- **TASK TO COMPLETE**:
Only the lines below starting at the one containing "20px -> 14px;" and ending at the one containing "color: #7f1d1d ->" belong in the answer, each copied exactly.
(ENTRIES SHOWN Opens)
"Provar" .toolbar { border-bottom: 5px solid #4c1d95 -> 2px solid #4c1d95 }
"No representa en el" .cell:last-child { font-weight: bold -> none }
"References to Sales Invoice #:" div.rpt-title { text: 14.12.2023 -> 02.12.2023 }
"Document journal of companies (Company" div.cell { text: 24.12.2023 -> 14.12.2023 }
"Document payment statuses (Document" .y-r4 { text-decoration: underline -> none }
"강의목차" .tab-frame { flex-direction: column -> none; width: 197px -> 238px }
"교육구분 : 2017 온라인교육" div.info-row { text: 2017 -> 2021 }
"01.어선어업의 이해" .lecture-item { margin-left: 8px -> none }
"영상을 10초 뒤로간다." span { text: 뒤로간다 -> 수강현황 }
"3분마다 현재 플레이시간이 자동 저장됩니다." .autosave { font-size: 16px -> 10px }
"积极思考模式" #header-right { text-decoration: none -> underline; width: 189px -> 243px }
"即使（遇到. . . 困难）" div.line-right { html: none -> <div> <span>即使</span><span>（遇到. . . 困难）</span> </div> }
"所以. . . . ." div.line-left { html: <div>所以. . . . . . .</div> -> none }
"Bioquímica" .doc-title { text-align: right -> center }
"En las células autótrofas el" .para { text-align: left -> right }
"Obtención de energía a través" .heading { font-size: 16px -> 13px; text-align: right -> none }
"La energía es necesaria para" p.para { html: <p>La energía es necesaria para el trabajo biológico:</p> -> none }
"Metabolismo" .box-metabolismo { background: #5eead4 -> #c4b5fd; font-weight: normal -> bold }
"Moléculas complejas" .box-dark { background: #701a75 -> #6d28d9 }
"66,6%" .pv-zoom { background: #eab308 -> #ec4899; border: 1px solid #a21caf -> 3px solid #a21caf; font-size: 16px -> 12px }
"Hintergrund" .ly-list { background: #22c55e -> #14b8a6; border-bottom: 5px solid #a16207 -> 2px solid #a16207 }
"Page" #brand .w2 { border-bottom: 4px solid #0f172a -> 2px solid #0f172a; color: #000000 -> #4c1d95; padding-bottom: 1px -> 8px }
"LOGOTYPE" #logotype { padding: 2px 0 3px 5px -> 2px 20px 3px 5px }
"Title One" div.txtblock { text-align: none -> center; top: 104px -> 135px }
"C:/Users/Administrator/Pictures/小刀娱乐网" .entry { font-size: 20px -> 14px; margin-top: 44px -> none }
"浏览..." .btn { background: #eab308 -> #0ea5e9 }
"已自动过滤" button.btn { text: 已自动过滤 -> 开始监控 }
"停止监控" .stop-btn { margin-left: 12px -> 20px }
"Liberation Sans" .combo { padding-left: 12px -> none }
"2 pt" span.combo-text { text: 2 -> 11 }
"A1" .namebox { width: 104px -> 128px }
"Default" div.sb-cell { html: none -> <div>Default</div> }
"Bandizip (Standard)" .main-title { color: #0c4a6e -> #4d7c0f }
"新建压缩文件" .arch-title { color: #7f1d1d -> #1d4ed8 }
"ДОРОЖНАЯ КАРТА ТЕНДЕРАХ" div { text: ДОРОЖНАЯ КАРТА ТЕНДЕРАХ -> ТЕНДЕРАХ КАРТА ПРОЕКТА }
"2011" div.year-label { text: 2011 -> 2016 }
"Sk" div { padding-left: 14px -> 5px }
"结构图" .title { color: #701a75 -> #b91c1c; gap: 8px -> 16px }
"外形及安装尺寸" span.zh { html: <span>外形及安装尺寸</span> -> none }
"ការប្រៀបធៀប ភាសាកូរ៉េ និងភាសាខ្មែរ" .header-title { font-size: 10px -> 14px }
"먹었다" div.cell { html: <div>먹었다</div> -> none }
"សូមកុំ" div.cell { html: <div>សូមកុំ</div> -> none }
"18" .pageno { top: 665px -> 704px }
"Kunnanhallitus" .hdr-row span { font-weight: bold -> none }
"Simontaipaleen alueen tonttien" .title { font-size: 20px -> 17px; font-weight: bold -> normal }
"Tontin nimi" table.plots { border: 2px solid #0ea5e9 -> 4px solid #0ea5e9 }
(ENTRIES SHOWN Closes)
- **SOLUTION**:
"C:/Users/Administrator/Pictures/小刀娱乐网" .entry { font-size: 20px -> 14px; margin-top: 44px -> none }
"浏览..." .btn { background: #eab308 -> #0ea5e9 }
"已自动过滤" button.btn { text: 已自动过滤 -> 开始监控 }
"停止监控" .stop-btn { margin-left: 12px -> 20px }
"Liberation Sans" .combo { padding-left: 12px -> none }
"2 pt" span.combo-text { text: 2 -> 11 }
"A1" .namebox { width: 104px -> 128px }
"Default" div.sb-cell { html: none -> <div>Default</div> }
"Bandizip (Standard)" .main-title { color: #0c4a6e -> #4d7c0f }
"新建压缩文件" .arch-title { color: #7f1d1d -> #1d4ed8 }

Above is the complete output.